The students also receive a research fellowship, as well as training in professional speaking and presentation.

This year’s SUPER students and their research: 

Obadah Asbahi

Obadah Asbahi

  • Senior, Biology
  • Mentored by Dao-Qi Zhang, Associate Professor of Biomedical Sciences
  • Obadah’s research explores the correlation between the expression of the PS6 cell marker and proper retinal function. Among other functions, the retina allows the eye to see color and in low light.

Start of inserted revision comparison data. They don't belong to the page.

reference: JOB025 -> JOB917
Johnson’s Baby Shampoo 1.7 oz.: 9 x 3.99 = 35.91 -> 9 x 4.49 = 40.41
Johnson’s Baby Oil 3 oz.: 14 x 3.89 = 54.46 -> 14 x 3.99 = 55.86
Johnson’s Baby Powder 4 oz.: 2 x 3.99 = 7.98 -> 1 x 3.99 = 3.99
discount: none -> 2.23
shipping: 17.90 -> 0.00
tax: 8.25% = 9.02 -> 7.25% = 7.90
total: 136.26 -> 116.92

“Along with lab techniques and procedures, I’ve learned the importance of being patient and thorough in collecting data, even if the results were not what I wanted,” Obadah says. “And also how to think outside the box to solve problems with no obvious solution.”

Peter Gaied

Peter Gaied
  • Senior, Biology
  • Mentored by Frank Giblin, ERI Director and Distinguished Professor of Biomedical Sciences
  • Peter’s research investigates how alpha crystallin proteins in the eye’s lens contribute to the formation of amyloid fibrils. Amyloid fibrils are protein aggregates that have been linked to many diseases, including dementia, Alzheimer’s and Parkinson’s disease.

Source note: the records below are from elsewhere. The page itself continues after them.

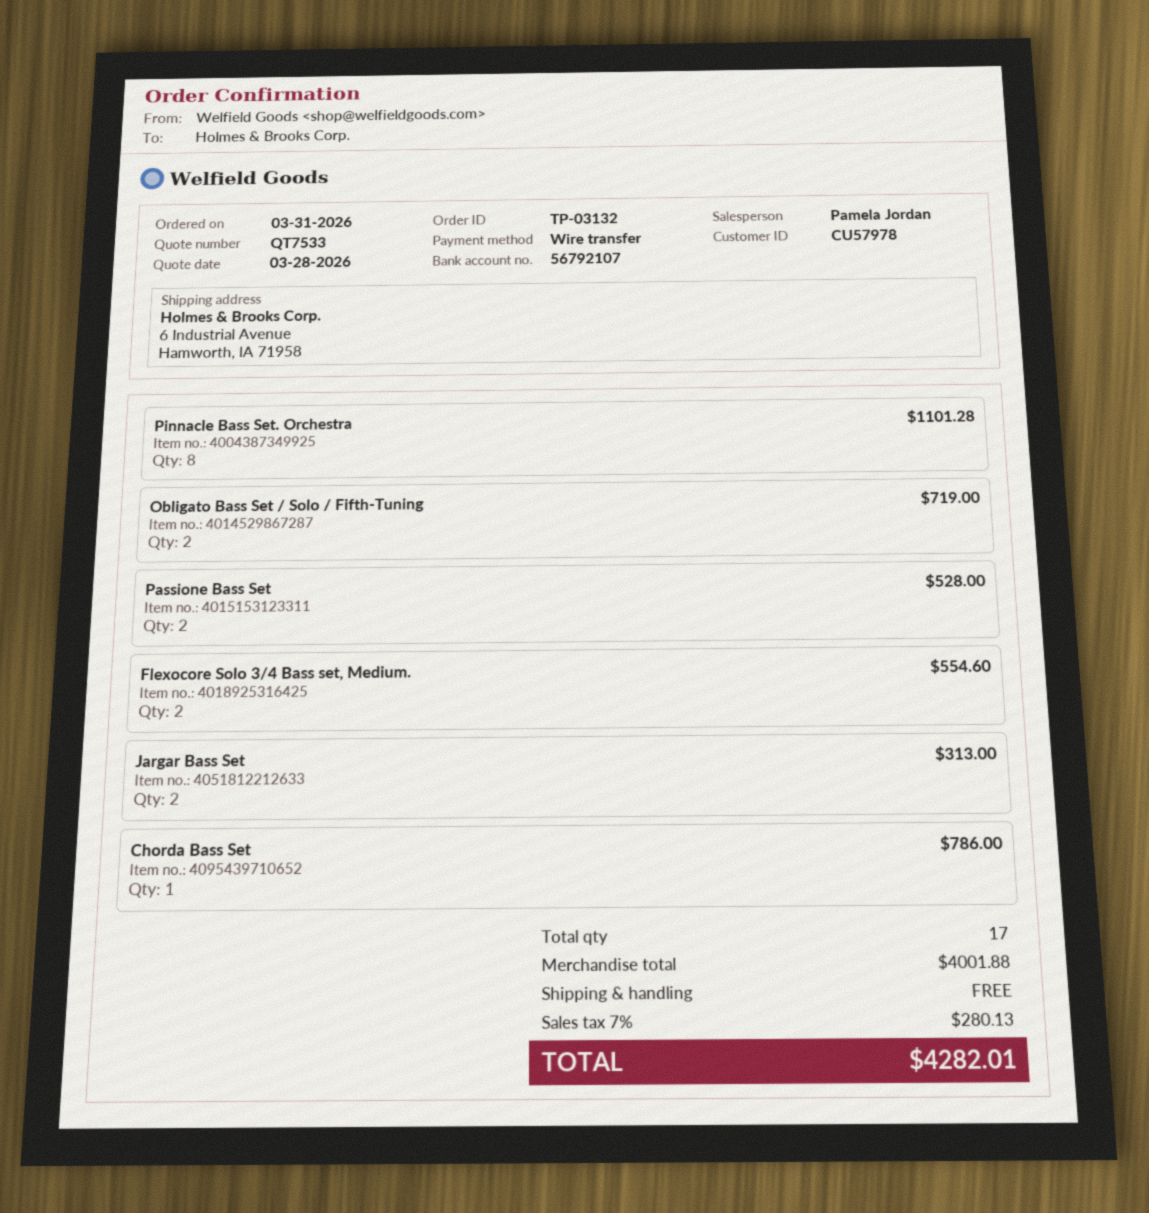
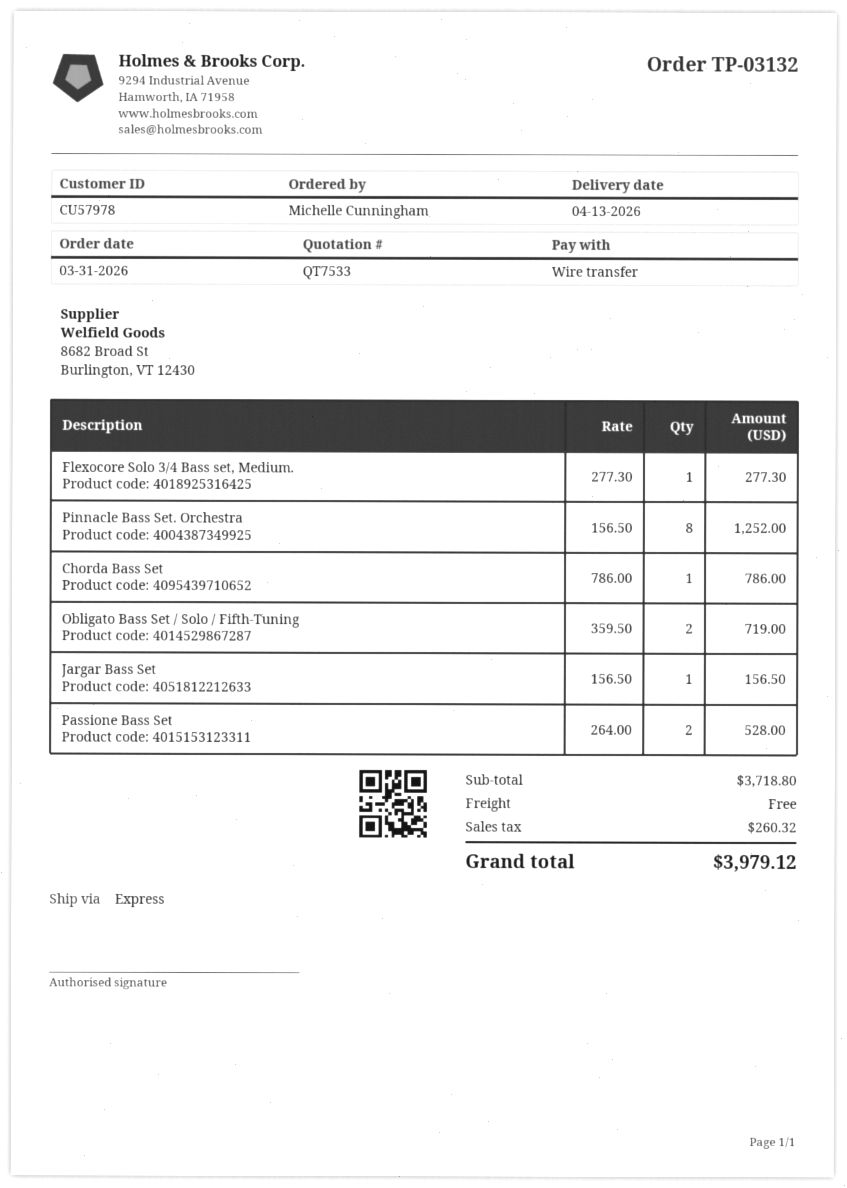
Pinnacle Bass Set. Orchestra: 8 for 1101.28 -> 8 for 1252.00
Flexocore Solo 3/4 Bass set, Medium.: 2 for 554.60 -> 1 for 277.30
Jargar Bass Set: 2 for 313.00 -> 1 for 156.50
subtotal: 4001.88 -> 3718.80
tax: 280.13 -> 260.32
total: 4282.01 -> 3979.12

“The SUPER program was valuable because it taught me how to think like a scientist,” Peter says. “It’s very rewarding to be involved in something that I’m passionate about and also to realize that the discoveries we are making may lead to a breakthrough that could change the world.”

Dominic Mier

Dominic Mier
  • Senior, Bioengineering
  • Mentored by Frank Giblin, ERI Director and Distinguished Professor of Biomedical Sciences
  • Dominic’s research examines the role that alphaA-crystallin protein plays in the formation of cataracts, a condition in which the eye’s lens becomes cloudy, resulting in blurred vision. Cataracts are a leading cause of vision loss. By age 80, more than half of Americans either have a cataract or have had cataract surgery, according to the National Institutes of Health (NIH).

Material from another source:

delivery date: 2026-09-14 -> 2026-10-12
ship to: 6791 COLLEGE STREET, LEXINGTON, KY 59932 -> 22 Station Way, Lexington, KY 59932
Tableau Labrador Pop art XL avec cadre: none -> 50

“Through the faculty lectures and personal experiments, we've learned about the frustrations of failed experiments and the rewards of getting it right,” Dominic says. “My expectations coming in were definitely different than the realizations coming out, but this confirmed my belief that I'd like to pursue a career in research.” 

Kaylee Moyer

Kaylee Moyer  
  • Senior, Health Sciences
  • Mentored by Ken Mitton, Associate Professor of Biomedical Sciences
  • Kaylee’s research looks at how the growth factor VEGF can impair intercellular signaling. This can lead to retinal diseases such as diabetic retinopathy, which according to the NIH, is the most common cause of vision loss among people with diabetes and the leading cause of vision impairment and blindness among working-age adults.

“This was my first time doing research and I learned just how intricate the process is,” Kaylee says. “You have to plan things out from A to Z before doing anything, and you can go a long time without any results.” 

Christian Rizza

Christian Rizza
  • Senior, Biomedical Sciences
  • Mentored by Andrew Goldberg, Professor of Biomedical Sciences
  • Christian’s research uses computer simulation to gain insight into how the peripherin-2/rds protein functions in the eye, with the goal of using that knowledge to craft new research experiments. This protein is believed to play a role in structuring the photoreceptors that support retinal function.

“Computer-based simulation is a really efficient way to do research,” Christian says. “It allows us to steer resources toward ideas that work. We can try different experimental approaches without having to invest the large amounts of time, energy and money that laboratory research requires.” 

Sharon Tan

Sharon Tan
  • Senior, Biochemistry
  • Mentored by Andrew Goldberg, Professor of Biomedical Sciences
  • Sharon’s research focuses on a mutation of the Peripherin-2/rds protein which causes photoreceptor death in the retina. The death of photoreceptors leads to vision loss.

“In life, everyone experiences losses,” Sharon says. “Through conducting research and eventually going to medical school to become a doctor, I feel like I’m doing my part to prevent some of those losses, and extend and improve people’s lives.”